What is phishing? Phishing is a cybercrime in which a target or targets are contacted by email, telephone, or text message by someone posing as a legitimate institution to lure individuals into providing sensitive information such as personal information, banking and credit card details, and passwords (www.phishing.org).
Anybody can be a victim of a scam and noticing the signs can help prevent identity theft and financial loss. Below are 10 red flags to look out for.
1. Sense of Urgency or Threatening Language
Phishers use emotionally manipulative tactics in order to persuade people to click. For example, a phisher might send a text message saying “This is a notice from law enforcement in [your city]. Your immediate response is necessary”. The enclosed link may deliver malware or direct individuals to a phishing site.
2. Unfamiliar Sender or Recipients
Experts generally advise people to avoid opening emails from unknown senders. These messages can contain executable code designed to launch immediately upon clicking on an embedded link or an attachment. After deleting emails from unknown senders, they no longer remain a threat.
3. Spelling and Grammatical Errors
Phishing messages used to commonly contain poor spelling and grammatical errors. Hackers are growing increasingly sophisticated, and are less prone to these types of slip ups than in years past, however, you might still be able to identify a phishing attempt based on clumsy language use.

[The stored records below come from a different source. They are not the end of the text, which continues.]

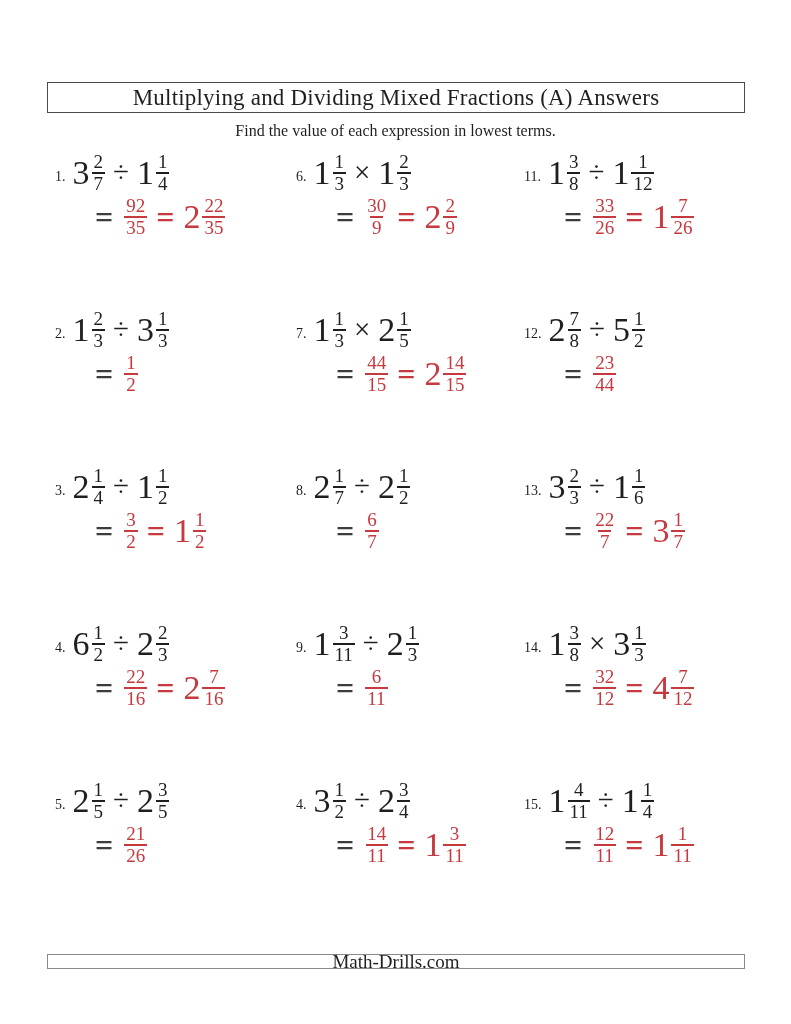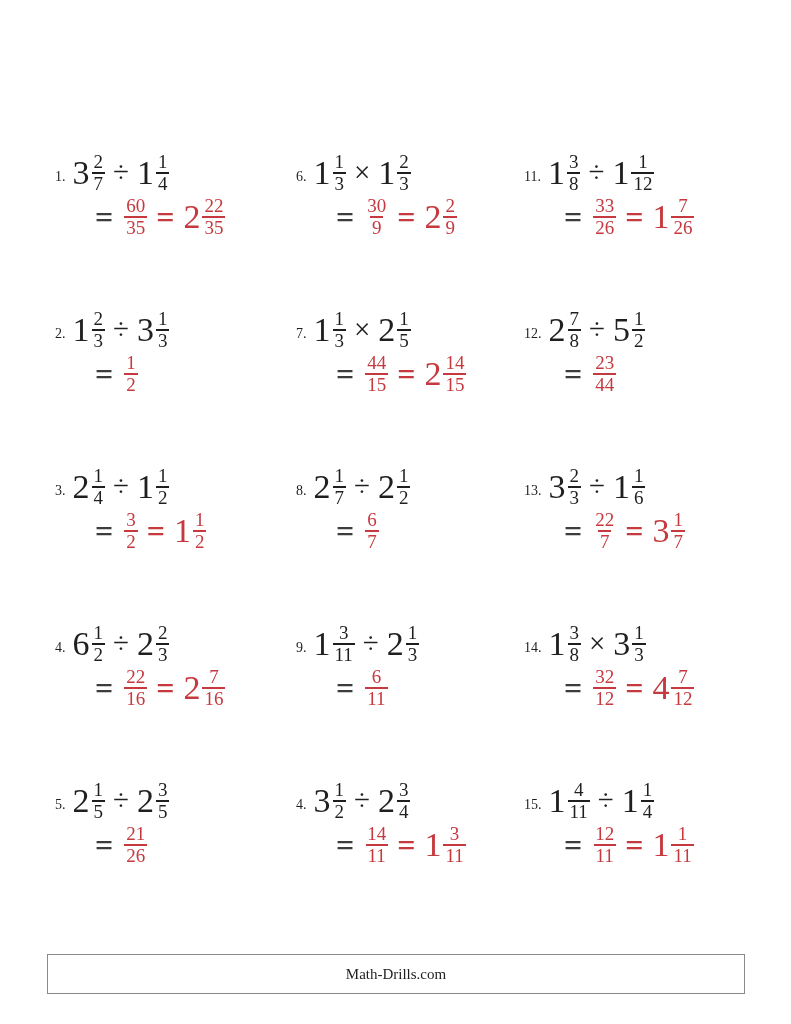--- a/index.html
+++ b/index.html
@@ -37,29 +37,33 @@
   }
   .fnum { padding:0 2px; }
   .fden { border-top:2px solid currentColor; padding:0 2px; }
   .mixed { display:inline-flex; align-items:center; }
   .ans-line {
     display:flex; align-items:center; margin-top:3px; padding-left:40px;
     color:var(--red,#c5393f);
   }
   .red { color:var(--red,#c5393f); }
   .footer-box {
-    position:absolute; left:47px; top:954px; width:698px; height:40px;
+    position:absolute; left:47px; top:954px; width:698px; height:15px;
     border:1px solid #8a8a8a; display:flex; align-items:center; justify-content:center;
-    font-size:15px;
+    font-size:19px;
   }
 </style>
 </head>
 <body>
 
 <div class="page">
+  <div class="title-box">
+    <span>Multiplying and Dividing Mixed Fractions (A) Answers</span>
+  </div>
+  <div class="instructions">Find the value of each expression in lowest terms.</div>
   <div class="grid" id="problems-grid">
       <div class="problem">
         <div class="expr-line">
           <span class="prob-num">1.</span>
           <span class="mixed">
             <span class="whole">3</span>
             <span class="frac">
               <span class="fnum">2</span>
               <span class="fden">7</span>
             </span>
@@ -69,21 +73,21 @@
             <span class="whole">1</span>
             <span class="frac">
               <span class="fnum">1</span>
               <span class="fden">4</span>
             </span>
           </span>
         </div>
         <div class="ans-line">
           <span class="eq ink-eq">=</span>
           <span class="frac red">
-            <span class="fnum">60</span>
+            <span class="fnum">92</span>
             <span class="fden">35</span>
           </span>
           <span class="eq red">=</span>
           <span class="mixed red">
             <span class="whole">2</span>
             <span class="frac">
               <span class="fnum">22</span>
               <span class="fden">35</span>
             </span>
           </span>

4. Request for Payment or Personal Details
Any requests for money or personal details are phishing red flags. In many instances, the emails tell a compelling story – they include fake invoices, request a payment, say that you’re eligible for a government refund, ask people to verify information, tell people that a coupon for a big-ticket item is available…etc. They can even appear to come from well-known businesses that do indeed regularly request payment updates or that may occasionally experience issues processing your payment.
5. Compelling Subject Lines
The most-clicked phishing emails include seemingly generic, yet fear-inducing subject lines. Example: Official Data Breach Notification
6. Compelling Call To Action
The top five phishing scams use compelling language and include phrases like ‘expires in 4 hours,’ ‘click now’ and ‘Get information here’.
7. Too Good To Be True
Winning the lottery is an unlikely prospect. And winning a lottery that you didn’t enter is an impossible feat. Similarly, an email containing information about a prize or award notification may also be a phishing email. Avoid clicking on links in order to claim a prize. If you might have actually won a prize, contact the sender through a secondary channel to confirm.
8. Blurry or Clumsy Design Work
Some cyber criminals create clones of legitimate logos that appear exact. But others really need to hire a graphic designer. When trying to spot a phishing email, look out for weird logos, image-only emails, and poor design formatting. If unsure about the legitimacy of the sender, reach out to the group via a different channel.
9. Hi, It’s Alex in Sales
An email from someone who is purportedly new within the organization or that claims to be from “[common first name] in the sales division” might actually be from a cyber adversary using social engineering techniques. The age of remote work makes it particularly challenging to parse apart legitimate emails of these types from malicious doppelgangers. This is especially true in large organizations with thousands of employees.
10. Protective Shield
Humans recognize and relate to one another through consistent linguistic patterns. If you receive an email from a colleague that sounds nowhere-near their typical email tone, use a non-email channel to confirm the validity of the email with the sender. A few simple precautionary measures could prevent your organization from experiencing a major data breach.